Trust in medicine was diminished when the public learned of the horrendous experiments done by the Nazis in World War II, but also when they learned about experiments being done in the United States by the public health service.

The most famous of these is the Tuskegee experiment, where poor black men in Alabama who had syphilis were denied treatment for their disease by researchers who wanted to learn about the natural course of syphilis.

But the sources of this distrust in medicine and medical research is not just about the poor conduct of researchers and about new technologies.

To fully understand public distrust, we have to look at the larger picture of medicine in society.

Bumper: Tracing the Erosion of Trust in Medicine

In his book Trusting Doctors, Jonathan Imber points out that physicians in the United States began to lose their authority after World War II when they began to be valued for their technical competence rather than their personal integrity.

Another sociologist Andrew Abbott points out that the changing nature of the physician work force altered the relationships of trust between patients and physicians.

In earlier times, when physicians came from the communities where they worked, trust was automatic. But increasingly, patients are having physicians who come from different parts of the country, from different countries, from different ethnic groups.

And trusting relationships that were assumed when these parties came from the same community now had to be regulated by codes of conduct and by ethics committees.

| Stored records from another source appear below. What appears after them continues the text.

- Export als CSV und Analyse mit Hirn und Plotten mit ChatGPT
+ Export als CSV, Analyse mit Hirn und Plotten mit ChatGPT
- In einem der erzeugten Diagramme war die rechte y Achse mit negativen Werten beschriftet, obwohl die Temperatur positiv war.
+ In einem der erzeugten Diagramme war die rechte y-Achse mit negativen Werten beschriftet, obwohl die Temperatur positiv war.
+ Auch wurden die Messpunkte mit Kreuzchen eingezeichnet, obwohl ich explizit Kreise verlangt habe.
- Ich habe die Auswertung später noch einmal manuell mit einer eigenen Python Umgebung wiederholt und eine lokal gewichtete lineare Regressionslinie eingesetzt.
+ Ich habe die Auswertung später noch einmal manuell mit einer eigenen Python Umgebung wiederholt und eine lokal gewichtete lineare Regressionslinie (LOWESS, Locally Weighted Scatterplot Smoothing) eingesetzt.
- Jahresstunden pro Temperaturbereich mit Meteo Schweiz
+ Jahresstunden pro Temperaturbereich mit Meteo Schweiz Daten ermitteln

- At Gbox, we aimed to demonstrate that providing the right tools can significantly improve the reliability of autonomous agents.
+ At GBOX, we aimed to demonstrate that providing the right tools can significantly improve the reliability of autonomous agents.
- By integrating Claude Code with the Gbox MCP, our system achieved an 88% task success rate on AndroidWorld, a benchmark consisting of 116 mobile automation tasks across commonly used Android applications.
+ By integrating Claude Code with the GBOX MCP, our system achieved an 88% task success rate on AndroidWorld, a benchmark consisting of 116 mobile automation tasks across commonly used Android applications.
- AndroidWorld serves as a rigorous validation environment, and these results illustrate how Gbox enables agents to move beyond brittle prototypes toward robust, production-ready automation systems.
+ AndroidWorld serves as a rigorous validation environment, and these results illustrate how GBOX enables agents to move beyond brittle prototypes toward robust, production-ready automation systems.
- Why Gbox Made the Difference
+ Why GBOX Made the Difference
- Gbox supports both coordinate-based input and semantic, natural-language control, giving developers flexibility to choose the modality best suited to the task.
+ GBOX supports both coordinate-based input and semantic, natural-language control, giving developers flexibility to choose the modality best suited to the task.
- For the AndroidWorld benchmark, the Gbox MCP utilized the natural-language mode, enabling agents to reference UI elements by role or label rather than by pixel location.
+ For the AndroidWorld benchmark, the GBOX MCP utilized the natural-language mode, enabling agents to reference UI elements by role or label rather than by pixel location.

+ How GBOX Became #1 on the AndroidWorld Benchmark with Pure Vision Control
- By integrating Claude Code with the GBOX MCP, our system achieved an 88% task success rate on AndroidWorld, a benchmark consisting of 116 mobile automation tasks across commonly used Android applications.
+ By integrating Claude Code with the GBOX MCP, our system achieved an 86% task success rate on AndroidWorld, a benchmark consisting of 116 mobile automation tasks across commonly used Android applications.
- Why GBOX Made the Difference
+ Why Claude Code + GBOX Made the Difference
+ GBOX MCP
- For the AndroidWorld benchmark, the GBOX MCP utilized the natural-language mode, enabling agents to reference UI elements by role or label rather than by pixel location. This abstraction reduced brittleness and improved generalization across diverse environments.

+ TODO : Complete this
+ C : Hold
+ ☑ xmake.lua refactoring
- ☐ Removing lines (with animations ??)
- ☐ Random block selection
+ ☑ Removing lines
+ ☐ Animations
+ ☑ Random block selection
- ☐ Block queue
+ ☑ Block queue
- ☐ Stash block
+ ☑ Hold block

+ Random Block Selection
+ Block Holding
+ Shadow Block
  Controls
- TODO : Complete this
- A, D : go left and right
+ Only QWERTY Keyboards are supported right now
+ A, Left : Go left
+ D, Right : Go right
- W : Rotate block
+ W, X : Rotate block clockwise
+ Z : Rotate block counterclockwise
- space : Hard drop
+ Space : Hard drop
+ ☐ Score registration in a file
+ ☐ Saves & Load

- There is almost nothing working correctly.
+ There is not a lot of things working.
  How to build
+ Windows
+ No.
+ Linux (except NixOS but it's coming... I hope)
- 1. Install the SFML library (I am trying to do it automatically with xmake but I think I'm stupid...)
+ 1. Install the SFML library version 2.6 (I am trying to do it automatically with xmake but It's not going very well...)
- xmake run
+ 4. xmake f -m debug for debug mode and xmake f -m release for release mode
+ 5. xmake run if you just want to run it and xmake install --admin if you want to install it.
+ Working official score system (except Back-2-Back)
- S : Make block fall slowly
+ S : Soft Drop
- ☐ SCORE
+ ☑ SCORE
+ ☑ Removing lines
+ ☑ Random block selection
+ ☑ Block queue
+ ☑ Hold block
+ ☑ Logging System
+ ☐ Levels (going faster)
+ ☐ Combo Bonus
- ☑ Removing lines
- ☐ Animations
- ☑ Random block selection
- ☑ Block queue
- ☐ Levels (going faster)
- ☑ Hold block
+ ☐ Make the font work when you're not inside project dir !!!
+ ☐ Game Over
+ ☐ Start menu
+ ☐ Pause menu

And finally, it’s important to note that all these changes were occurring in the 1960s and 1970s in a period of great civil unrest, in a period characterized by the civil rights movement, the women’s rights movement, the gay rights movement—all of these movements began to challenge the authority of existing institutions, like religion, like law, like medicine, like family.”

Bumper: Does Bureaucracy Enhance or Undermine Trust?

The result of this increased suspicion of medicine was increased oversight in the form of research ethic committees called “institutional review boards,” or IRBs, in the United States and clinical ethics committees.

What is gained by this formalization of trust? Looked at from the point of view of sociology, you might say that what this does is simply move trust around.

So, trust that used to exist between a patient and a physician or between a research subject and a researcher has now been shifted to trust that has to exist between a patient or research subject and an ethics committee, and that ethics committee and the researcher.

This bureaucratization of trust is a cause for much debate. On the one hand, there are people who say these committees actually facilitate research.

On the other hand, there is evidence that moving trust in this way actually prompts more devious behavior on the part of researchers as they try to evade the regulations of the research ethics committee.

Some colleagues and I did research looking at self-report of misconduct by researchers, and we discovered a significant number of researchers were willing to admit that they ignore the rules of institutional review boards.

Bumper: Bureaucracy, Trust, and Informed Consent

Perhaps the best example of the formalization of trust in medicine and medical research is the use of informed consent. Informed consent is the process of explaining what will happen to a person in the clinic or in research and then asking for their consent to participate in care or research.

This is an important tool of bioethics, one that is assumed to protect a person’s autonomy—that is, the right to say what happens to your body—but also to promote trust in medicine and medical research. But does it?

There’s an irony here that the use of informed consent can actually promote distrust. How does that happen? Let me give you an example.

Studies have shown that more police on the street creates more fear of crime than it diminishes, because people start to ask, “Why are there so many police around? There must be more crime in my neighborhood.”

Informed consent works in a similar way. When given to a patient or a research subject, the natural response is, “Is there some reason I should distrust you?”